九州焼酎島

2015/11/17

ゆったり焼酎日和 | 第2回 焼酎の甘さ

「うまい」と、キーボードをたたいて変換キーを押すと、「甘い」と出てくる。「うまい」と「あまい」は同義語だと聞いたのは、九州大学の都甲潔教授の研究室だった(詳しくは焼酎人の都甲教授の紹介を読んでほしい)。味覚の研究をしている都甲教授は「あまい」は心地良いという意味でもあると、教えてくれた。

 

本格焼酎のうまさは、甘さであるという人が多い。
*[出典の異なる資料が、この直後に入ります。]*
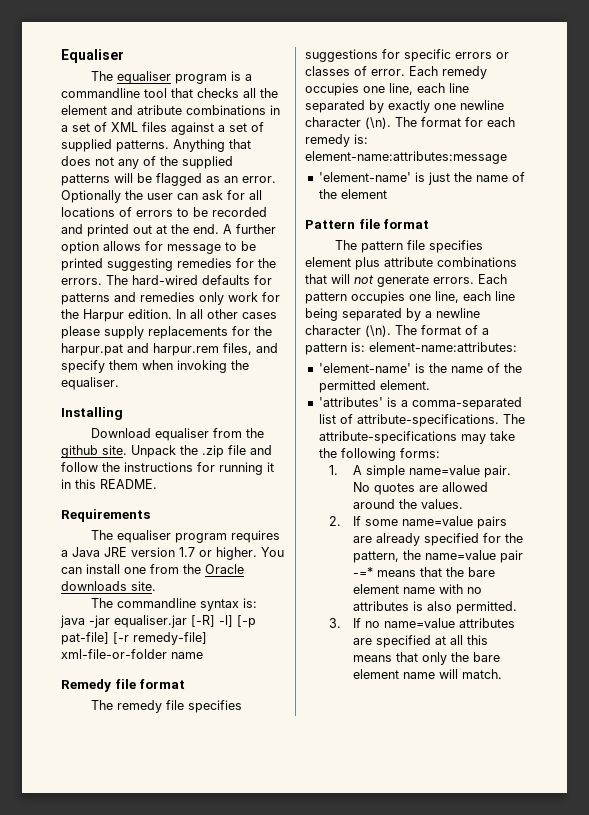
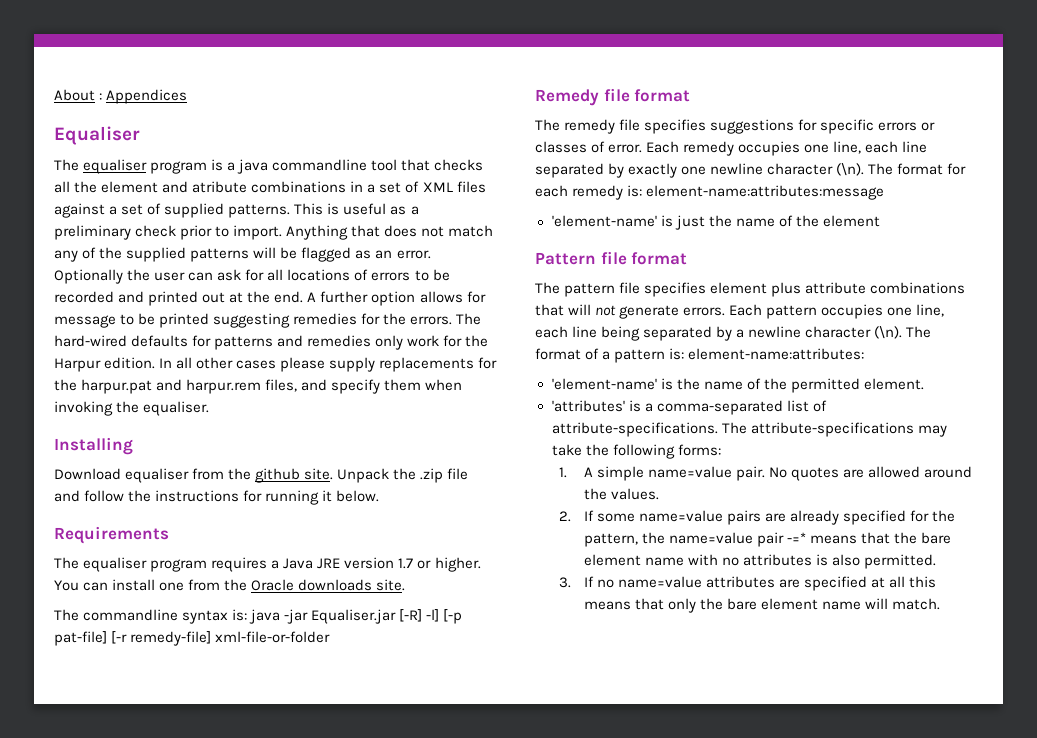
(61, 56) none -> [54,89,188,104] About : Appendices //
(253, 77) none -> [237,159,269,174] java
(169, 146) none -> [294,203,419,215] [54,225,283,240] This is useful as a preliminary check prior to import.
(114, 161) none -> [448,225,494,237] match
[61,479,157,489] in this README. -> [336,490,380,502] below.
[114,615,187,628] equaliser.jar -> [311,609,397,624] Equaliser.jar
[171,652,203,659] name -> (331, 637) none

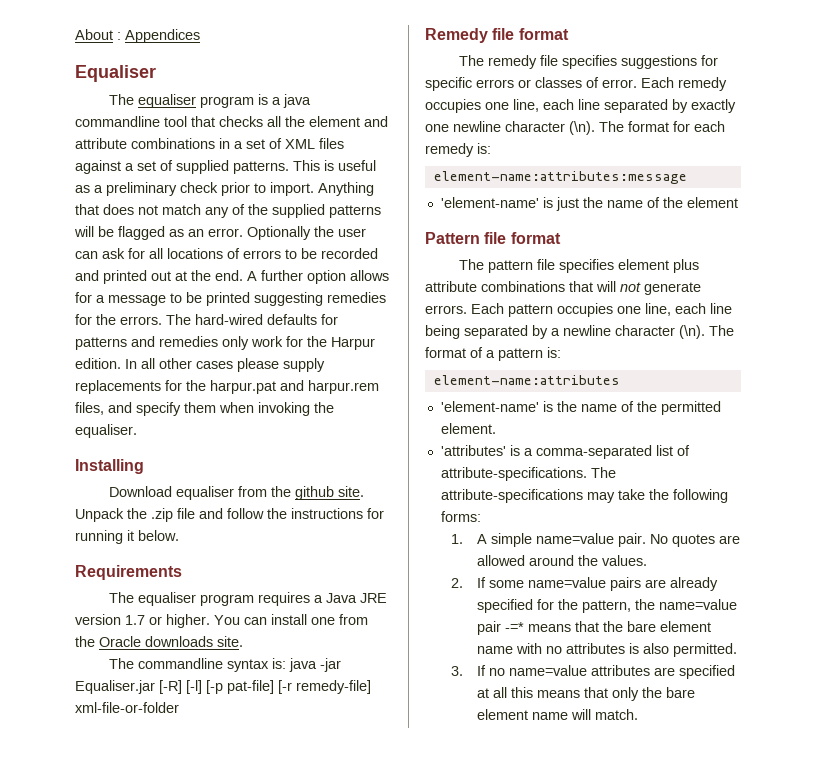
[192,181,248,193] atribute -> [75,138,127,149] attribute
(486, 297) none -> [96,295,105,303] a
[426,609,440,622] -l] -> [186,680,202,694] [-l]
(643, 191) none -> (491, 148) //
[688,348,865,360] element-name:attributes: -> [433,375,620,385] // element-name:attributes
焼酎は蒸留酒だから糖分ゼロで、本来なら甘くないはずなのだが、ほのかな甘みを感じる。それは「さまざまな不純物が含まれているから」と都甲教授。

 

飲み会の席で一緒になった、老舗の本格焼酎メーカーの社長から聞いた話を思い出した。社長はぼやいていた。「僕らは芋と麹だけで、いかに焼酎に甘さを出すか。そこにこだわって、いつも苦労している。でもね。甲類では、簡単に砂糖を入れちゃうメーカーがあるんだよ。砂糖を入れれば甘くなるよね。それを、うまい、うまいって飲む人がいるからね……」

 

本格焼酎、乙類は芋や麦などの素材と麹、水だけで造られる。まじめに造っている蔵は、決して砂糖なんて入れない。厳選した素材そのものの甘さを、いかに出すかで競い合っている。

 

僕は、はじめての焼酎を試す時、甘さを意識するようになった。自分に心地良い焼酎かどうかを。

 

最近、香りも口当たりも甘いくて、美味しいなと思った焼酎がある。鹿児島・三和酒造「鹿児島藩白麹仕込み」。この銘柄については、次の回で紹介したい。